Little is known about how cuticle structure affects its function despite its importance as a barrier to fruit desiccation and the over-softening, tissue collapse and microbial infection that results. The collection of waxes covering and embedded in the layer are thought to be primarily responsible for water retention and critical for preserving fruit quality, said Jocelyn Rose, a professor of plant biology and director of Cornell’s Institute of Biotechnology.

“There are many fundamental aspects of the cuticle and its architecture that are still really mysterious,” said Rose, who will lead the project funded by a $500,000 U.S. Department of Agriculture grant. “What those waxes contribute, why you need so many, what each one does, how they interact, where they are localized: these are all things we don’t know. It’s an incredibly complex structure.”

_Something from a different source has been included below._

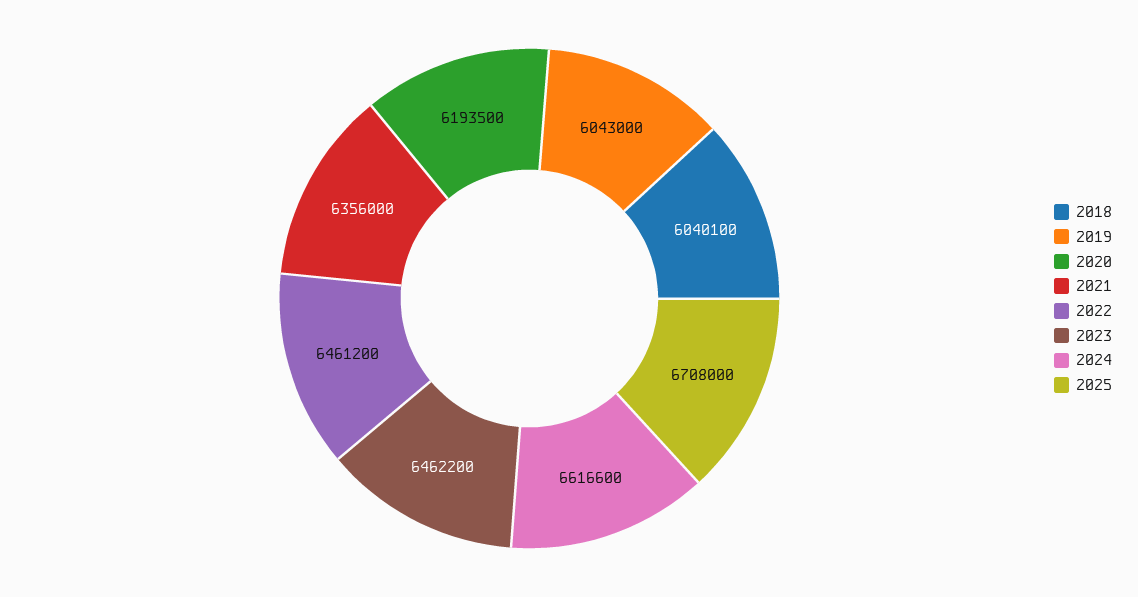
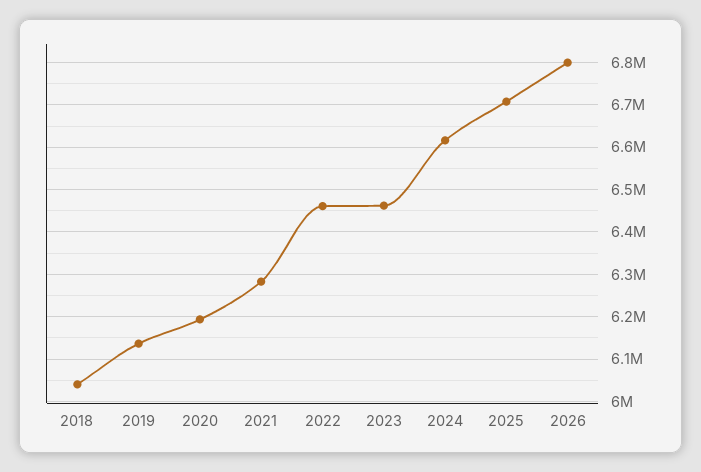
2019: 6043000 -> 6140000
2021: 6356000 -> 6280000
2026: none -> 6800000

Rose said the cuticle can be thought of as an outer framework made up of cutin, a polymer he likened to a sponge covered and permeated with wax. The collection of waxes vary at stages of development and in response to environmental factors, such as drought. Learning the composition of those waxes, when and where they accumulate, and the genetic mechanisms responsible for each can inform the scientific understanding of fruit physiology and desiccation resistance, Rose said, and the findings could have enormous economic value to the agriculture industry.

“The shelf life of fruits and fruit quality are very closely linked with their ability to retain water, and that desiccation and spoilage is a major deterrent for shipping,” he said. “It’s a major bottleneck for exporting and transporting fruits, storing them and getting them to market.”

Rose said the project will use a broad range of analytical approaches to give a detailed understanding of wax diversity, compositional dynamics and functional significance during development and in response to drought stress in domesticated tomato and two wild relatives.